You’ll probably be rewarded with a decent, dependable experience if you take good care of the 3.5L J35 engine. There are no severe problems with the Honda 3.5 V6’s reliability after 300,000 kilometers, and that’s not unusual.

Common Problems with J35 3.5L Summary

Honda debuted the J35 3.5L motor in 1998 and it continues in manufacture to this day. There are a ton of various Honda 3.5 V6 versions due to its two plus decade lifespan. However, the 3.5L SOHC V6 engine is the identical in all of them. Additionally, each of these engines offers a decent blend of reliability, power and efficiency.

Honda’s VCM technology has been the subject of some controversy, including a lawsuit filed in 2013. Fortunately, for anybody who is genuinely worried, there are aftermarket solutions and methods to totally uninstall the system. There weren’t many additional actual concerns or shortcomings we could identify to discuss. Carbon buildup and timing belts are legitimate topics of conversation, but we don’t really see them as problems.

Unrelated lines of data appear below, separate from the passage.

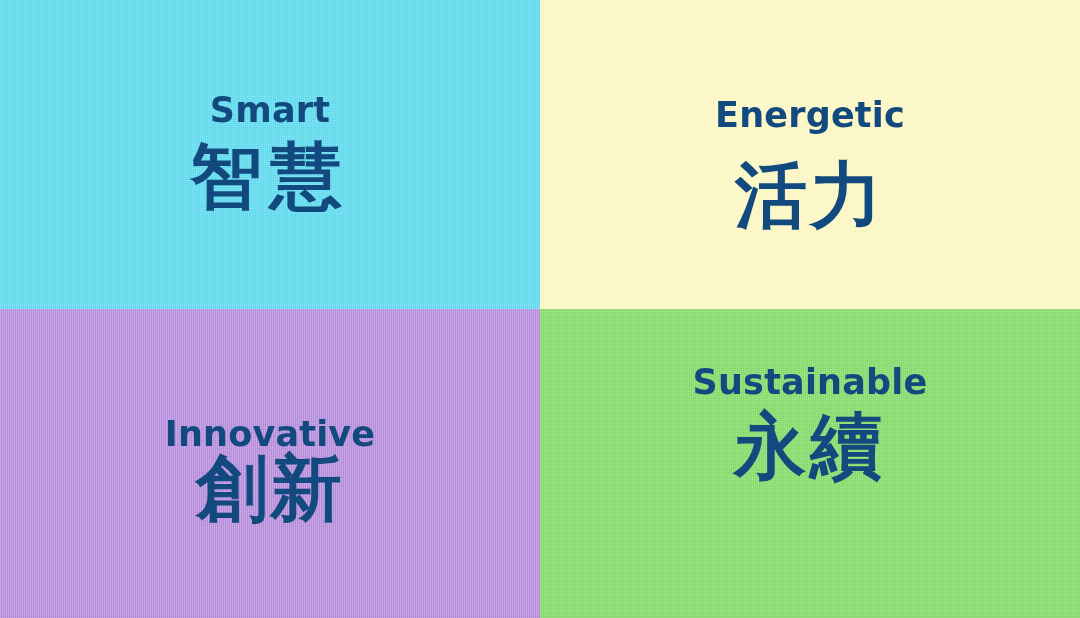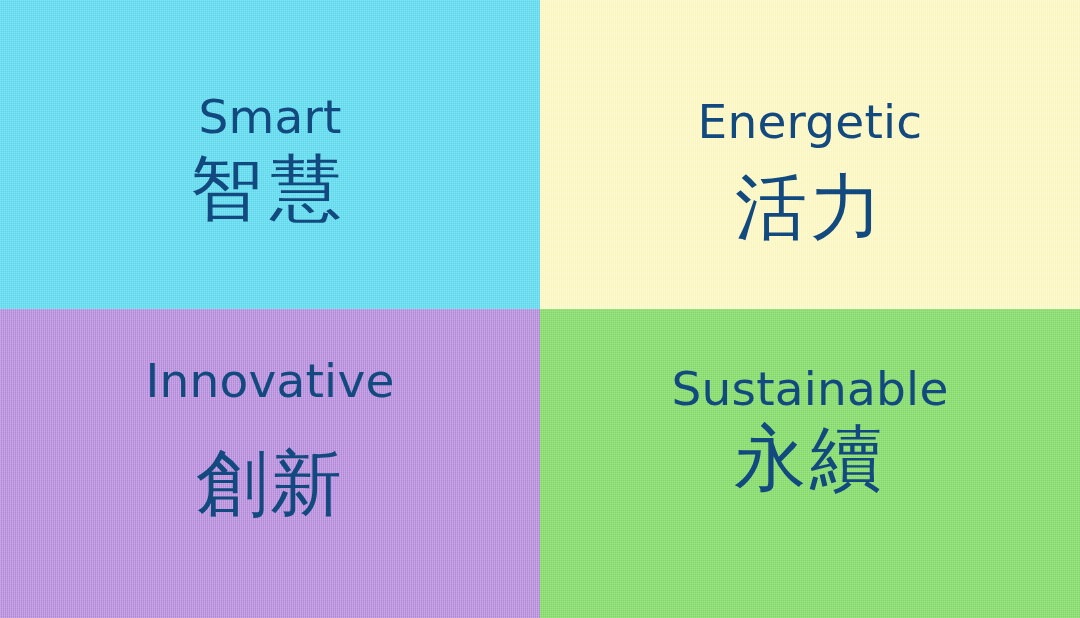"Smart" .label-en { font-size: 47px -> 35px; font-weight: 400 -> 700 }
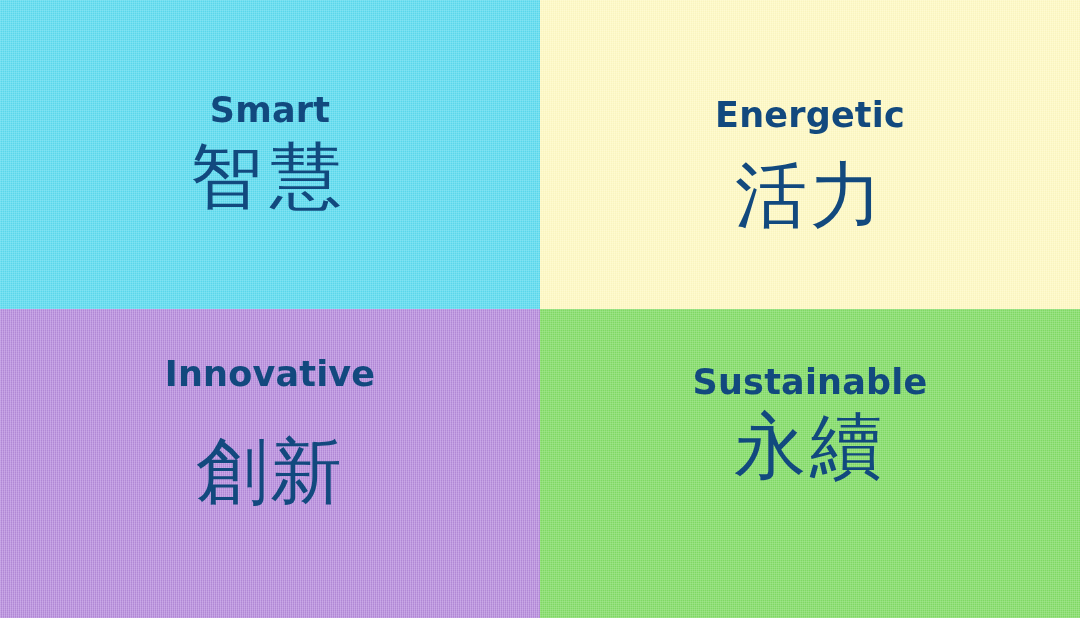"智慧" .label-zh { font-weight: 400 -> 700 }
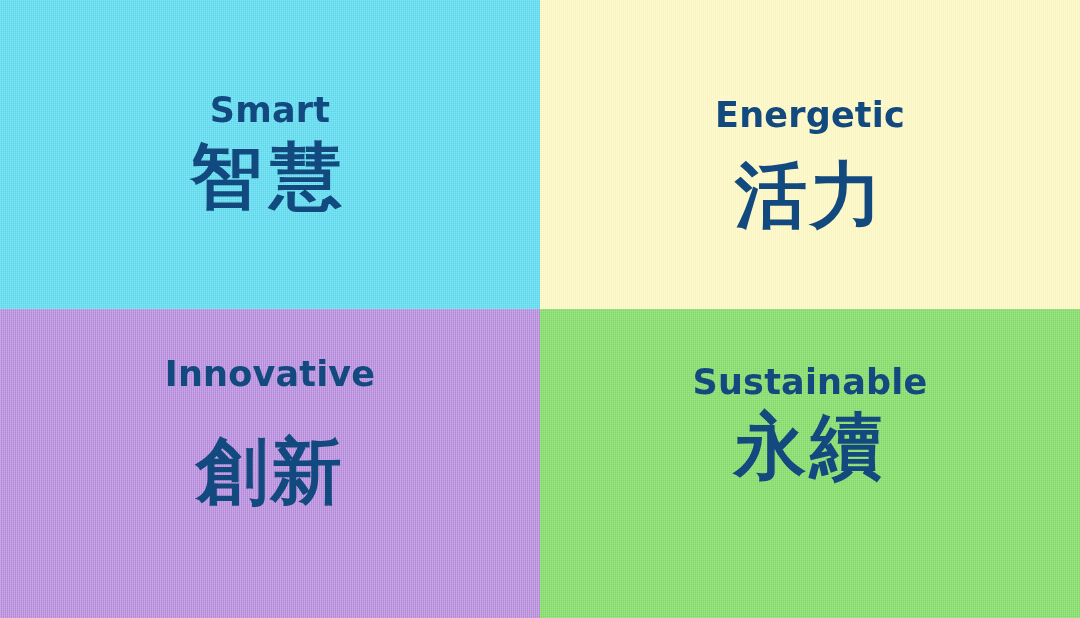"Innovative" .q-bl .textblock { gap: 43px -> none; padding-top: 48px -> 108px }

Overall, the Honda 3.5 V6 is a reliable reliability, particularly when well maintained. To most Honda J35 owners, the key to getting the most enjoyment out of their engine is to learn as much as you can about the essentials.

How do you feel about the Honda J35’s 3.5L engine? Are you contemplating one?

Let us know by leaving a comment!

craig sandeman rotated

Drawing from extensive expertise in the used car parts industry, Craig Sandeman has established himself as a trusted authority in automotive repair. He possesses a deep knowledge of the challenges encountered by individuals seeking reliable car parts, making him a highly sought-after expert in this field.


Potential issues, causes, and solutions have been identified in the above article based on the experiences of car owners and repairers, as well as web materials such as forum blogs and technical support bulletins. This data is supplied exclusively for the purpose of reference. Only appropriately qualified persons should perform repairs and/or changes on your vehicles.

While it’s important to keep in mind, it’s also important to note that the amount of times anything is mentioned here should not be seen as a sign of its reliability or frequency. Various owners, driving in different ways, and caring for their vehicles in distinct ways will cause two identical vehicles to perform differently.

As previously said, this material is supplied primarily for reference reasons; nonetheless, we hope that by doing so, we will be able to supply you with essential knowledge that will allow you to make informed decisions whenever you encounter any of the aforementioned setbacks.